The format of image annotation file is as follows.
[
{
"path": "00168/001680102.jpg",
"cap": [
"xxxxx."
],
"resolution": {
"height": 512,
"width": 683
}
},
...
]
The format of video annotation file is as follows. More details refer to HF dataset.
[
{
"path": "panda70m_part_5565/qLqjjDhhD5Q/qLqjjDhhD5Q_segment_0.mp4",
"cap": [
"A man and a woman are sitting down on a news anchor talking to each other."
],
"resolution": {
"height": 720,
"width": 1280
},
"fps": 29.97002997002997,
"duration": 11.444767
},
...
]
bash scripts/text_condition/gpu/train_t2v.sh
We introduce some key parameters in order to customize your training process.
Argparse | Usage |
---|---|
Training size | |
--num_frames 61 |
To train videos of different durations, e.g, 29, 61, 93, 125... |
--max_height 640 |
To train videos of different resolutions |
--max_width 480 |
To train videos of different resolutions |
Data processing | |
--data /path/to/data.txt |
Specify your training data. |
--speed_factor 1.25 |
To accelerate 1.25x videos. |
--drop_short_ratio 1.0 |
Do not want to train on videos of dynamic durations, discard all video data with frame counts not equal to --num_frames |
--group_frame |
If you want to train with videos of dynamic durations, we highly recommend specifying --group_frame as well. It improves computational efficiency during training. |
Multi-stage transfer learning | |
--interpolation_scale_h 1.0 |
When training a base model, such as 240p (--max_height 240 , --interpolation_scale_h 1.0 ) , and you want to initialize higher resolution models like 480p (height 480) from 240p's weights, you need to adjust --max_height 480 , --interpolation_scale_h 2.0 , and set --pretrained to your 240p weights path (path/to/240p/xxx.safetensors). |
--interpolation_scale_w 1.0 |
Same as --interpolation_scale_h 1.0 |
Load weights | |
--pretrained |
This is typically used for loading pretrained weights across stages, such as using 240p weights to initialize 480p training. Or when switching datasets and you do not want the previous optimizer state. |
--resume_from_checkpoint |
It will resume the training process from the latest checkpoint in --output_dir . Typically, we set --resume_from_checkpoint="latest" , which is useful in cases of unexpected interruptions during training. |
Sequence Parallelism | |
--sp_size 8 --train_sp_batch_size 2 |
It means running a batch size of 2 across 8 GPUs (8 GPUs on the same node). |
Warning
We provide multiple inference scripts to support various requirements. We recommend configuration --guidance_scale 7.5 --num_sampling_steps 100 --sample_method EulerAncestralDiscrete
for sampling.
Inference on 93×720p, we report speed on H100.

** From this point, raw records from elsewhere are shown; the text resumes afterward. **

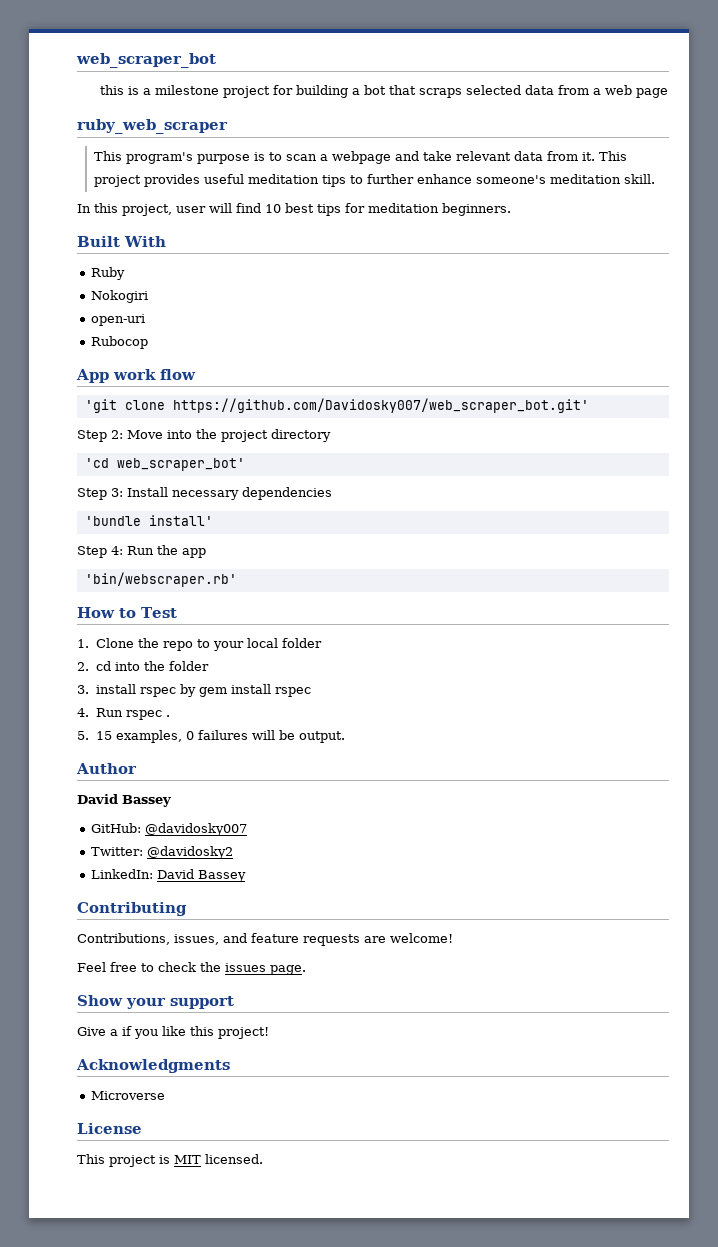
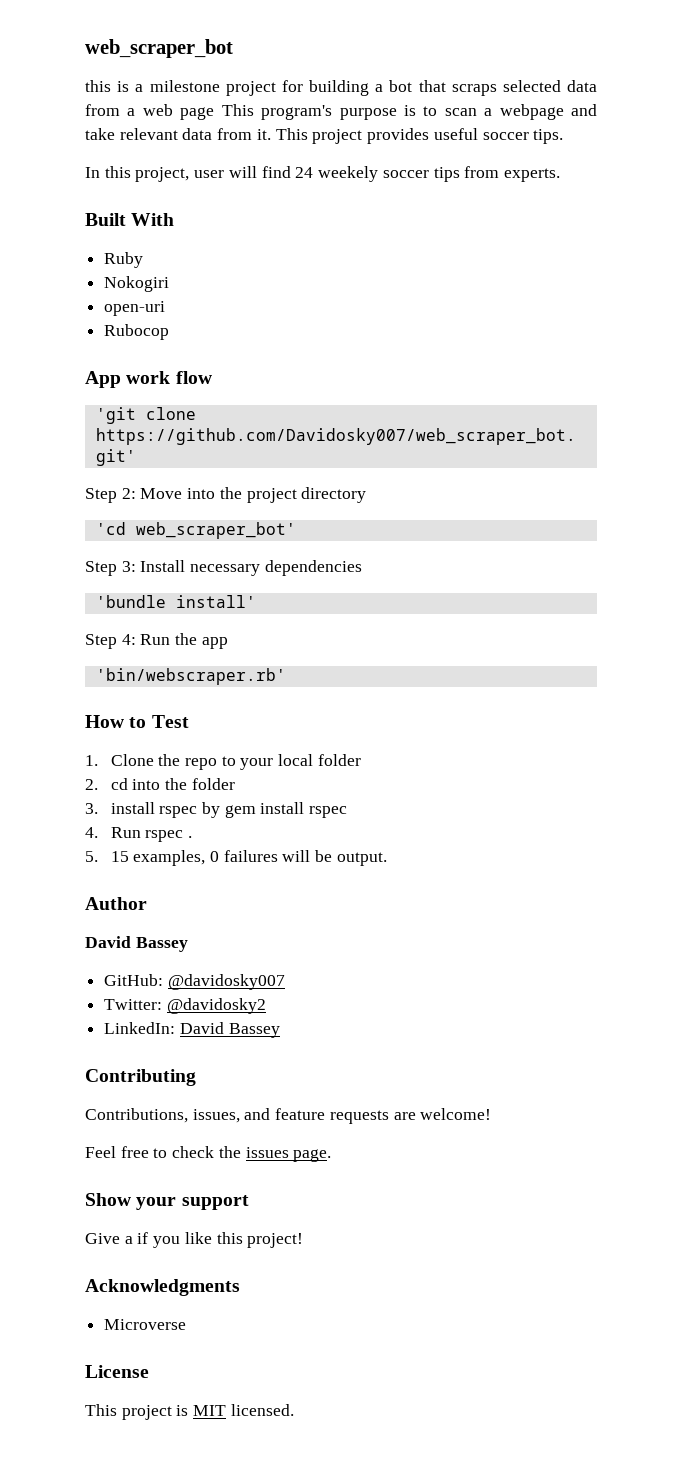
[77,119,228,134] // ruby_web_scraper // -> (215, 113) none
[248,174,656,187] meditation tips to further enhance someone's meditation skill. -> [482,129,564,144] soccer tips.
[265,203,511,216] 10 best tips for meditation beginners. -> [295,166,560,182] 24 weekely soccer tips from experts.

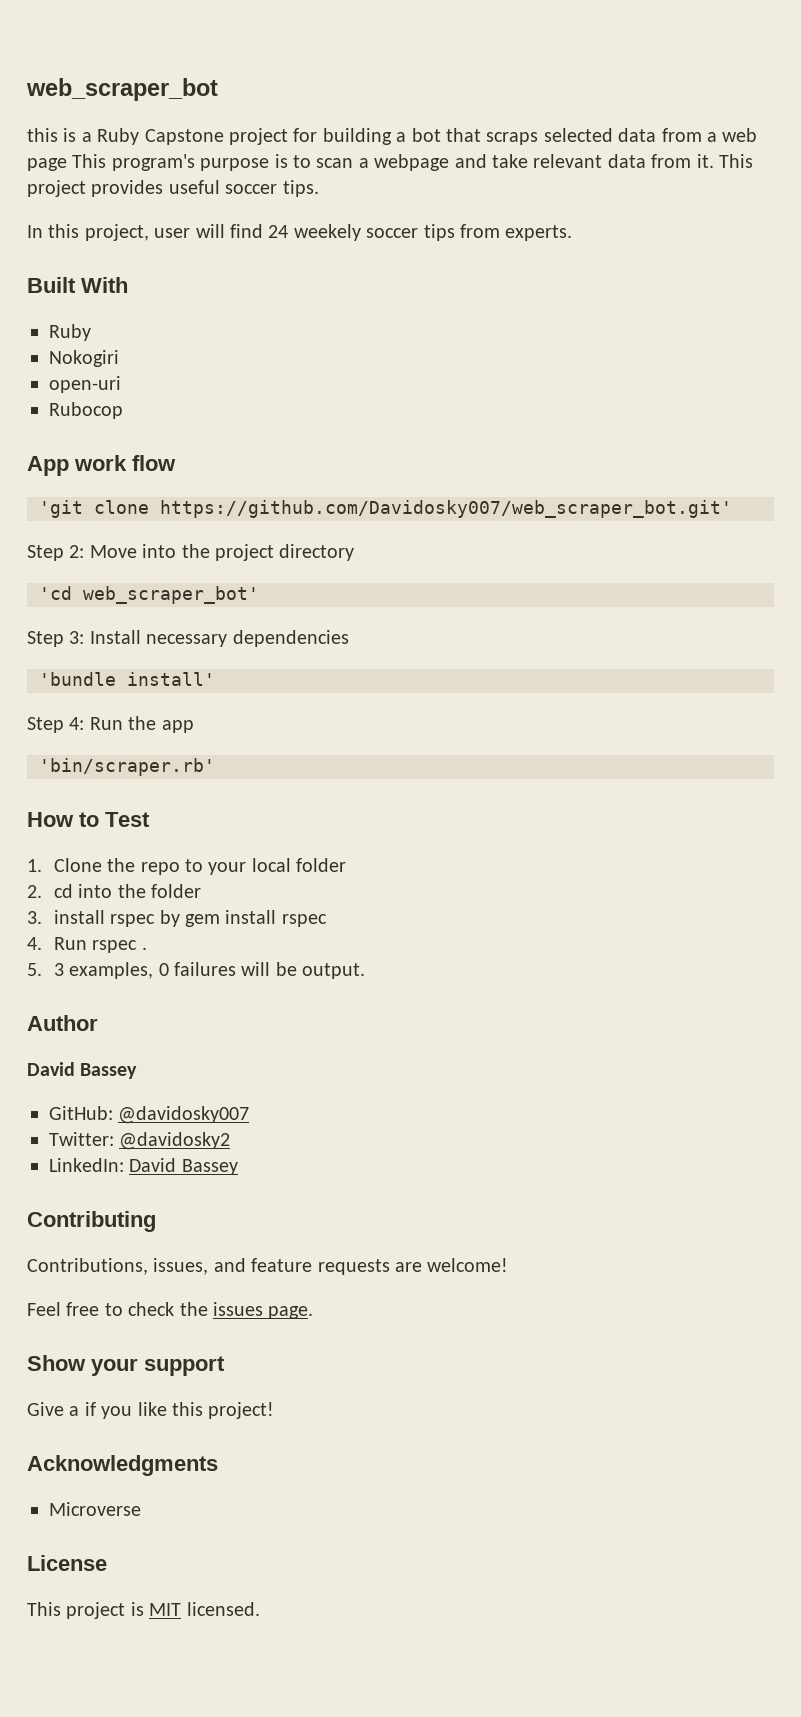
[149,80,220,92] milestone -> [97,128,224,145] Ruby Capstone
[95,668,286,685] 'bin/webscraper.rb' -> [39,758,215,776] 'bin/scraper.rb'
[110,851,129,862] 15 -> [53,963,64,976] 3

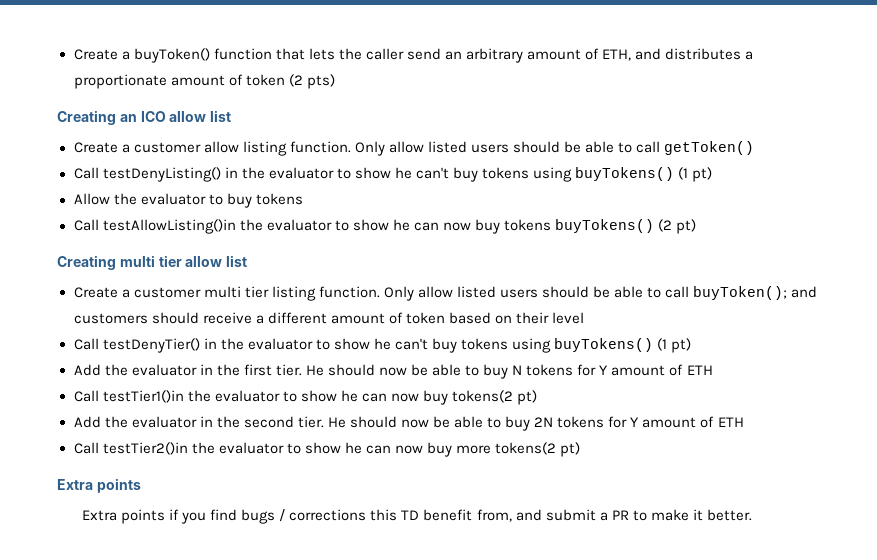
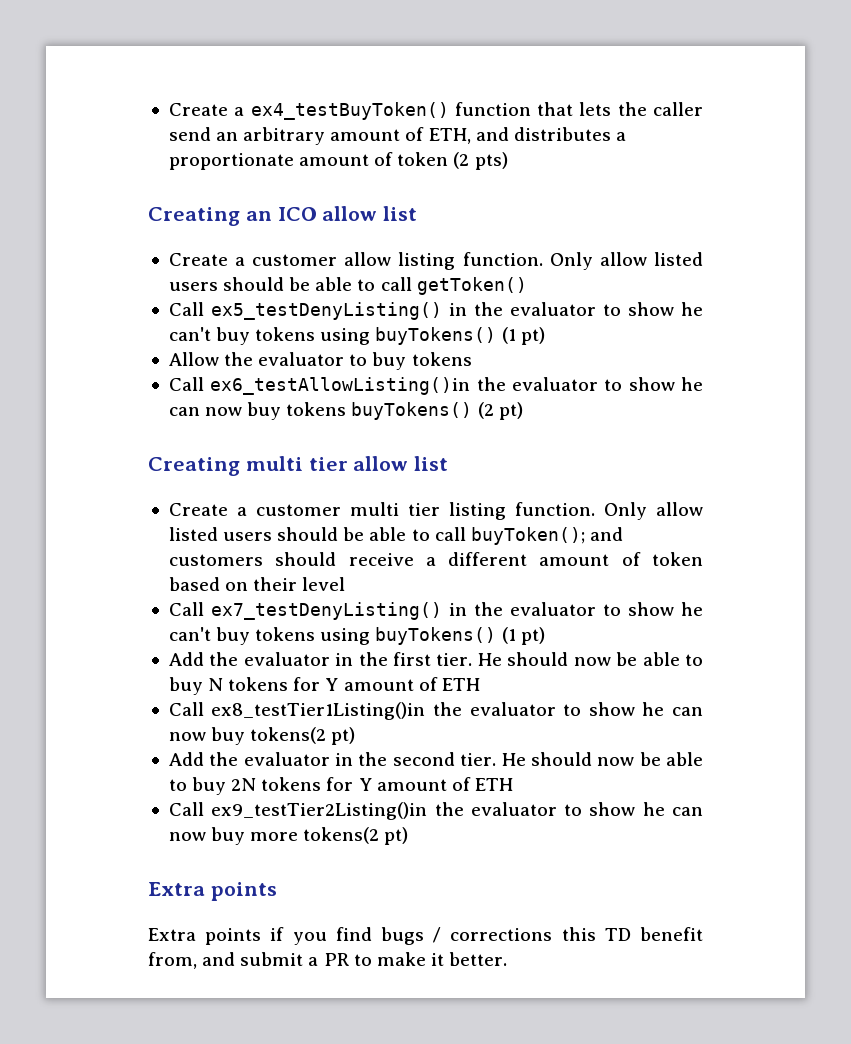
[73,48,210,63] Create a buyToken() -> [168,102,449,120] Create a ex4_testBuyToken()
[102,167,221,182] testDenyListing() -> [210,302,442,320] ex5_testDenyListing()
[102,219,236,234] testAllowListing()in -> [210,377,471,395] ex6_testAllowListing()in
[102,338,200,353] testDenyTier() -> [210,602,442,620] ex7_testDenyListing()
[102,390,184,403] testTier1()in -> [211,702,426,720] ex8_testTier1Listing()in
[102,442,188,455] testTier2()in -> [211,802,428,820] ex9_testTier2Listing()in

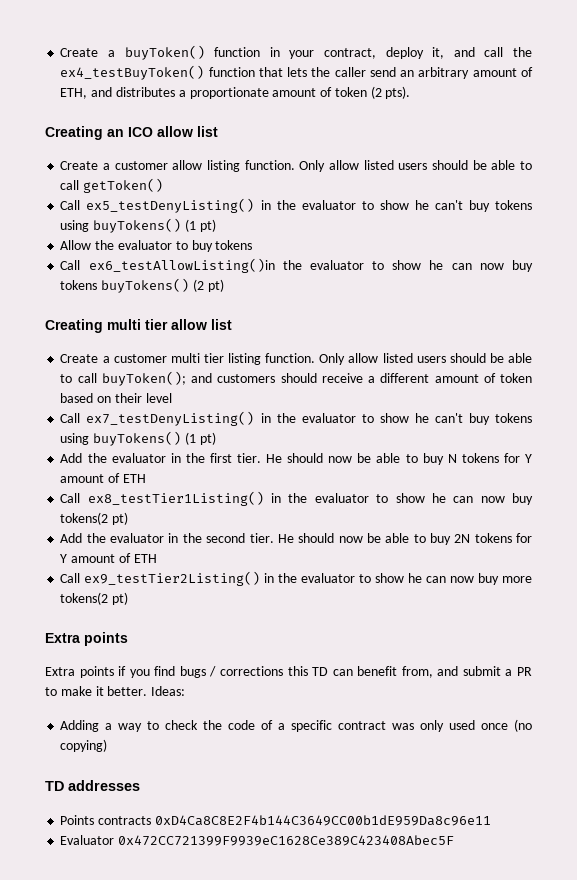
[168,103,245,116] Create a -> [60,45,533,60] Create a buyToken() function in your contract, deploy it, and call the
[474,152,508,170] pts) -> [385,86,411,99] pts).
[211,702,426,720] ex8_testTier1Listing()in -> [87,491,282,506] ex8_testTier1Listing() in
[211,802,428,820] ex9_testTier2Listing()in -> [84,571,275,586] ex9_testTier2Listing() in
(631, 934) none -> [332,669,353,676] can
(508, 959) none -> [151,686,186,696] [60,719,533,732] [60,739,108,752] [45,780,140,791] [60,815,491,826] [60,835,455,846] Ideas: // Adding a way to check the code of a specific contract was only used once (no copying) // TD addresses // Points contracts 0xD4Ca8C8E2F4b144C3649CC00b1dE959Da8c96e11 // Evaluator 0x472CC721399F9939eC1628Ce389C423408Abec5F

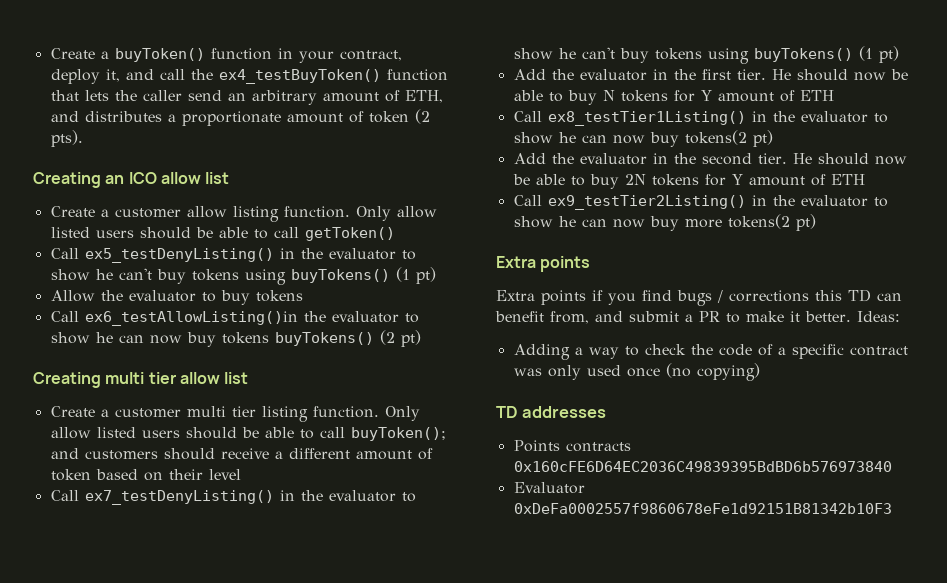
[154,815,491,826] 0xD4Ca8C8E2F4b144C3649CC00b1dE959Da8c96e11 -> [513,461,892,472] 0x160cFE6D64EC2036C49839395BdBD6b576973840
[118,835,455,846] 0x472CC721399F9939eC1628Ce389C423408Abec5F -> [513,503,892,514] 0xDeFa0002557f9860678eFe1d92151B81342b10F3

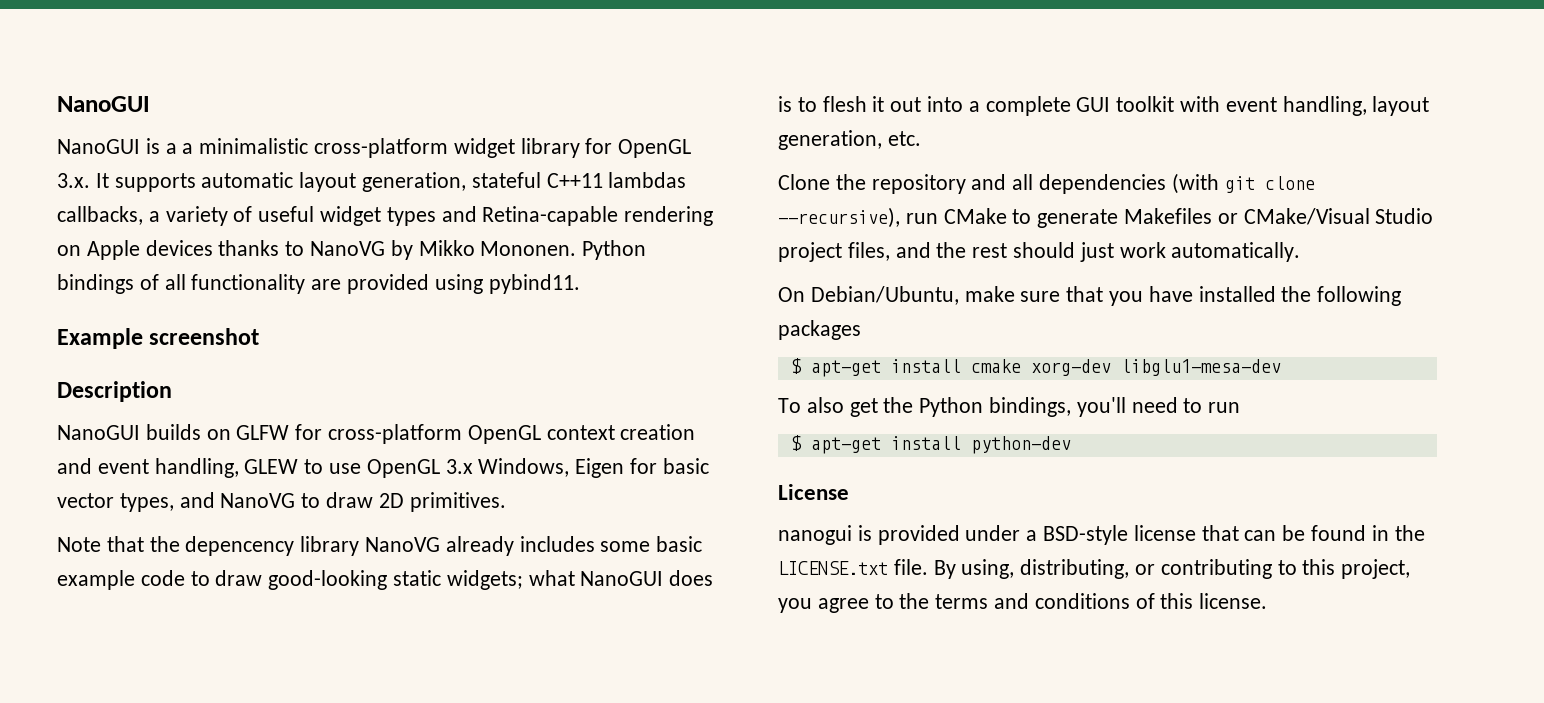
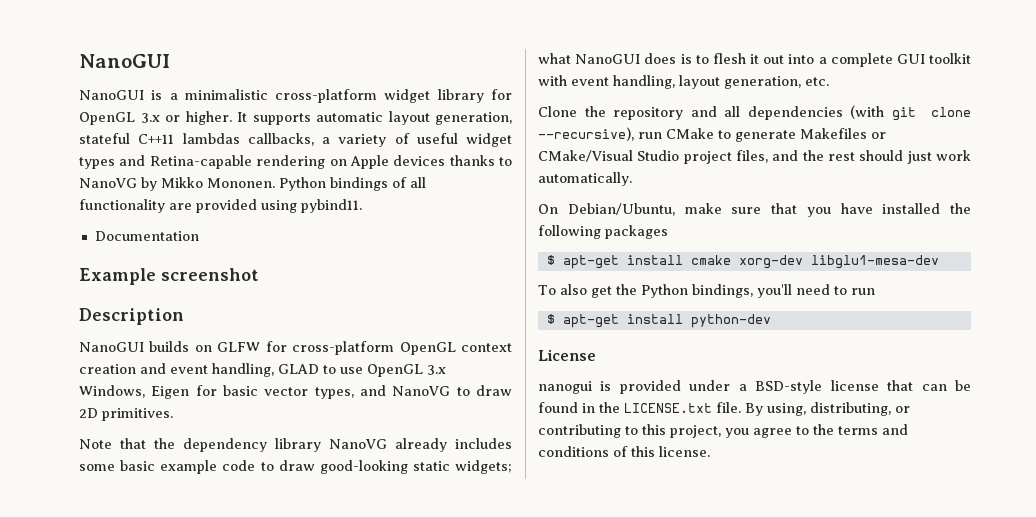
[182,143,194,154] a -> (178, 96) none
[57,173,90,188] 3.x. -> [140,111,232,125] 3.x or higher.
(580, 284) none -> [94,231,199,241] // Documentation
[244,459,299,474] GLEW -> [278,364,319,374] GLAD
[185,536,295,556] depencency -> [183,438,267,452] dependency

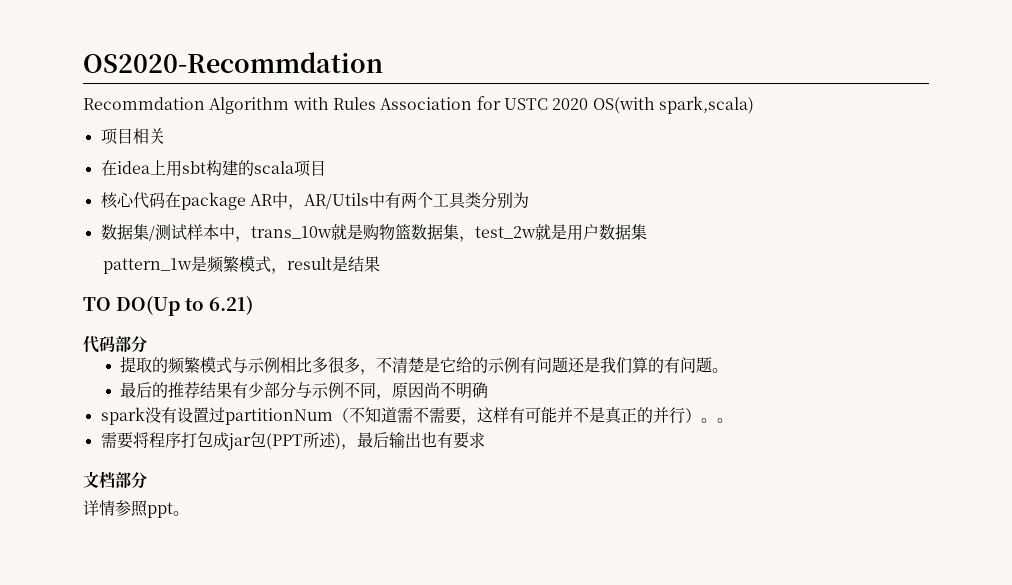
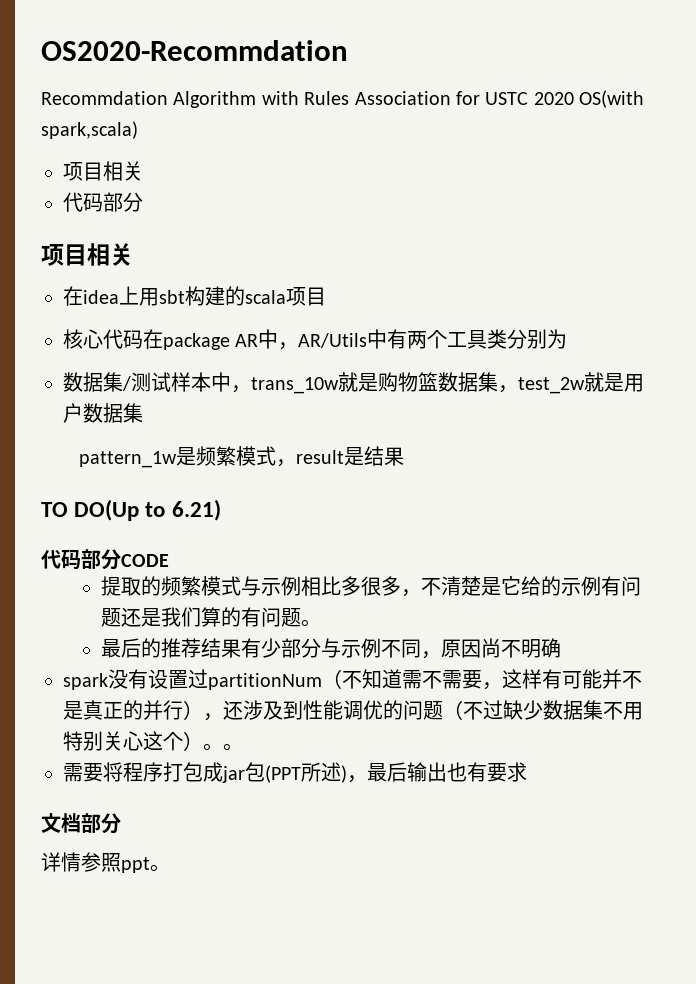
(165, 136) none -> [63,192,143,212] [41,243,133,266] // 代码部分 // 项目相关
(147, 344) none -> [121,554,169,567] CODE
(701, 415) none -> [203,700,643,721] [63,731,203,751] ，还涉及到性能调优的问题（不过缺少数据集不用特别关心这个）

Size | 1 GPU | 8 GPUs (sp) |
---|---|---|
29×720p | 420s/100step | 80s/100step |
93×720p | 3400s/100step | 450s/100step |
If you only have one GPU, it will perform inference on each sample sequentially, one at a time.
bash scripts/text_condition/gpu/sample_t2v.sh
If you want to batch infer a large number of samples, each GPU will infer one sample.
bash scripts/text_condition/gpu/sample_t2v_ddp.sh
If you want to quickly infer one sample, it will utilize all GPUs simultaneously to infer that sample.
bash scripts/text_condition/gpu/sample_t2v_sp.sh
Same as Text-to-Video.
bash scripts/text_condition/gpu/train_inpaint.sh
In addition to the parameters shared with the Text-to-Video mode, there are some unique parameters specific to the Image-to-Video mode that you need to be aware of.
Argparse | Usage |
---|---|
Training size | |
--use_vae_preprocessed_mask |
Whether to use VAE (Variational Autoencoder) to encode the mask in order to achieve frame-level mask alignment. |
Data processing | |
--i2v_ratio 0.5 |
The proportion of training data allocated to executing the Image-to-Video task. |
--transition_ratio 0.4 |
The proportion of training data allocated to executing the transition task. |
--v2v_ratio 0.1 |
The proportion of training data allocated to executing the video continuation task. |
--default_text_ratio 0.5 |
When training with CFG (Classifier-Free Guidance) enabled, a portion of the text is replaced with default text, while another portion is set to an empty string. |
Load weights | |
--pretrained_transformer_model_path |
This parameter functions the same as the --pretrained parameter. |
In the current version, we have only open-sourced the 480p version of the Image-to-Video (I2V) model. We recommend configuration --guidance_scale 7.5 --num_sampling_steps 100 --sample_method PNDM
for sampling. Please note that due to the addition of frame-controllable fine-tuning, using the other samplers may not yield satisfactory results.
Inference on 93×480p, we report speed on H100.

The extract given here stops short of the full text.